Di daerah kami misalnya, masih banyak orang laki-laki yang makan sirih.
Semua sisqa, bak laki-laki maupun yang perempuan, mengikuti pelatihan paduan suara.
5. TANDA HUBUNG ( - )
5.1. Tanda hubung menyambung unsur-unsur kata ulang.
Misalnya: anak-anak, berulang-ulang, kemerah-merahan.
5.2. Tanda hubung boleh dipakai untuk memperjelas (i) hubungan bagian-bagian atau ungkapan, dan (ii) penghilangan bagian kelompok kata.
Misalnya: ber-evolusi, dua puluh lima-ribuan (20x5000).
Bandingkan dengan: be-revolusi, dua-puluh-lima-ribuan (1x25000).
5.3. Tanda hubung dipakai untuk merangkaikan (i) se- dengan kata berikutnya yang dimulai dengan huruf capital, (ii) ke- dengan angka, (iii) angka dengan –an, (iv) singkatan berhuruf kapital dengan imbuhan atau kata, dan (v) nama jabatan rangkap.
Misalnya: se-Indonesia, se-JawaBarat, hadiah ke-2, tahun 50-an,
mem-PHK-kan, hari-H, sinar-X, Menteri Sekretaris Negara.
5.4. Tanda hubung dipakai untuk merangkai unsur bahasa Indonesia dengan bahasa asing.

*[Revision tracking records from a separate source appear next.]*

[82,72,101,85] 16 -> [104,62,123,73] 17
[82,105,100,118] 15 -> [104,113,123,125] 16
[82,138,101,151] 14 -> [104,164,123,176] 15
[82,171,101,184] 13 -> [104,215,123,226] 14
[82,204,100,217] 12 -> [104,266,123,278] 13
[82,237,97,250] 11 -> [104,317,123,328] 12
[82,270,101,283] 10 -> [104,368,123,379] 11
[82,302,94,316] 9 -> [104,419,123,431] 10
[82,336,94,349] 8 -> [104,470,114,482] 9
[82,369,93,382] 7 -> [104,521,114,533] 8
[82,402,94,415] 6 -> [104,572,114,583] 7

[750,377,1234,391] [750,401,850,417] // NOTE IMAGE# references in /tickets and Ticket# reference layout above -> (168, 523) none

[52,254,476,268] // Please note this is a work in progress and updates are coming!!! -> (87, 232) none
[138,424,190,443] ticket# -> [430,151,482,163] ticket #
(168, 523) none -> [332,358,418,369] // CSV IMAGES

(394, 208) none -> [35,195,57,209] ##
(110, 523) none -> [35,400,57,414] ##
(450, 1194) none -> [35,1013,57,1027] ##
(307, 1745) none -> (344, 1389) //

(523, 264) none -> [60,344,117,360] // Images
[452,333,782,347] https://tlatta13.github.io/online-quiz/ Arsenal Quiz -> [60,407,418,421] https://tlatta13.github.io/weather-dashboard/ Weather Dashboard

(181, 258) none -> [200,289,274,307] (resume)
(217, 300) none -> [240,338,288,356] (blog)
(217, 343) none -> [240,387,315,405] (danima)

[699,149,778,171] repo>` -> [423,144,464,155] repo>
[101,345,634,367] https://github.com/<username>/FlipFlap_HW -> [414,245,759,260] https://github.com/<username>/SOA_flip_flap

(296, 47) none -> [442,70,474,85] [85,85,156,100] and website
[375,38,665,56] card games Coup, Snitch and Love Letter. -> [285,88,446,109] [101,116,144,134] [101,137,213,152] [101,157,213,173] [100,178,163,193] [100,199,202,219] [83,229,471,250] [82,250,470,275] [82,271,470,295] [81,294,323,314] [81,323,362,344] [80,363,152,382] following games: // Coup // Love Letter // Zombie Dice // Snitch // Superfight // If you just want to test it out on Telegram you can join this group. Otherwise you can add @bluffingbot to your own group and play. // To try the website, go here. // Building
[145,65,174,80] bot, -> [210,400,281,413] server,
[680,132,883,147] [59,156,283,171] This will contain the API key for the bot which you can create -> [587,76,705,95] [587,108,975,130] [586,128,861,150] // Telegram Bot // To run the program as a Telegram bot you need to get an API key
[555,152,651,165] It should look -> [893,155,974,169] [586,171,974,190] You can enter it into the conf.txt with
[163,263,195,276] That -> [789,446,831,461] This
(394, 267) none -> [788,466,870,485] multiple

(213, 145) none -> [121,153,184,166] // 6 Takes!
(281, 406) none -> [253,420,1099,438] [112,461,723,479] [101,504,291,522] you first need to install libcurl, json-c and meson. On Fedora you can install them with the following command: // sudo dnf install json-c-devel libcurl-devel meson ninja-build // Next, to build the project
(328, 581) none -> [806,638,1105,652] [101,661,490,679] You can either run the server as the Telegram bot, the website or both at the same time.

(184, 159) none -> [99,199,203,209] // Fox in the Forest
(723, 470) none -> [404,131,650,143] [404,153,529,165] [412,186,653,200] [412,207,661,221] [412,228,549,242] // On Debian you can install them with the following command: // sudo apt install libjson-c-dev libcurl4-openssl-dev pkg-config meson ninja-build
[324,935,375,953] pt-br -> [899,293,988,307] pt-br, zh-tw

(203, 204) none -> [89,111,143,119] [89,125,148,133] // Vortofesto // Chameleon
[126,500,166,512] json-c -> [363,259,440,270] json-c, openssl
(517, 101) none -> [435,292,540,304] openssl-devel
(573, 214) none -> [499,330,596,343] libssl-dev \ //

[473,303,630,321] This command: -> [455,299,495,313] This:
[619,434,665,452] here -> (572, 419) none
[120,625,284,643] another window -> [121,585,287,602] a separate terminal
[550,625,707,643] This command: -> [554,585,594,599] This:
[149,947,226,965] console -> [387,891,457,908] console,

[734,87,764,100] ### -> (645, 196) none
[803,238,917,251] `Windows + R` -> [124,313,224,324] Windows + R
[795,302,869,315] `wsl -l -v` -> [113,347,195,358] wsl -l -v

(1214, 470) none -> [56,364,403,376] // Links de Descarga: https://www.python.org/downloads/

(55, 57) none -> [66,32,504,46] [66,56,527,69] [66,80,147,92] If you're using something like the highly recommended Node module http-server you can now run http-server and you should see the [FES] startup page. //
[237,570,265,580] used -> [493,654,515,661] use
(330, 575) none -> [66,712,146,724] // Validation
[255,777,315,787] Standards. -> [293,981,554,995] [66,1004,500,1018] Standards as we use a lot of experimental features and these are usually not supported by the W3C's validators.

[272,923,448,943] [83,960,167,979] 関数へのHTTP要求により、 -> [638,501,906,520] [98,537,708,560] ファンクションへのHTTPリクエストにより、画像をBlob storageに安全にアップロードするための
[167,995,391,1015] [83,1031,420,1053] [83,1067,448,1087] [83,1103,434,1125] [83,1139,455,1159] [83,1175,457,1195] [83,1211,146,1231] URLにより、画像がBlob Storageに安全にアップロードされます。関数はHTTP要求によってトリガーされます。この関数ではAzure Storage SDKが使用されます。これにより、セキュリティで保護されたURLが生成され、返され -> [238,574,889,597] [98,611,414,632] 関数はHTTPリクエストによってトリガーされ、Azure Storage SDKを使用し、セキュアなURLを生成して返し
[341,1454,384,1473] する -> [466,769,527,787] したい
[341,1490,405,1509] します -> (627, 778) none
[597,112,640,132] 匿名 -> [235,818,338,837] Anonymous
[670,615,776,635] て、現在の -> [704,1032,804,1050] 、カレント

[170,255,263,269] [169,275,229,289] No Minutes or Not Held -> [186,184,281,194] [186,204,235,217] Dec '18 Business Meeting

Misalnya: di-smash, pen-tackle-an.
6. ANGKA DAN LAMBANG BILANGAN
6.1. Penulisan lambing bilangan tingkat dapat dilakukan dengan cara berikut:
Misalnya: Paku Buwono X; pada awal abad XX; dalam kehidupan pada abad ke-20 ini; lihat bab II; pasal 5; dalam bab ke-2 buku itu; di daerah tingkat II itu; di tingkat kedua gedung itu; di tingkat ke-2 itu; kantor di tingkat II itu.
6.2 Lambang bilangan yang dapat dinyatakan dengan satu atau dua kata ditulis dengan huruf kecuali jika beberapa lambing bilangan dipakai secara berurutan, seperti dalam perincian dan pemaparan.
Misalnya: Mizzi menonton drama itu sampai tiga kali.
Tika memesan tiga ratus ekor ayam.
6.3 Lambang bilangan pada awal kalimat ditulis dengan huruf. Jika perlu, susunan kalimat diubah sehingga bilagan yang tidak dapat dinyatakan dengan satu atau dua kata tidak terdapat pada awal kalimat.
Misalnya: Lima belas orang tewas dalam kecelakaan itu.
Pak Mizzi mengundang 240 orang tamu.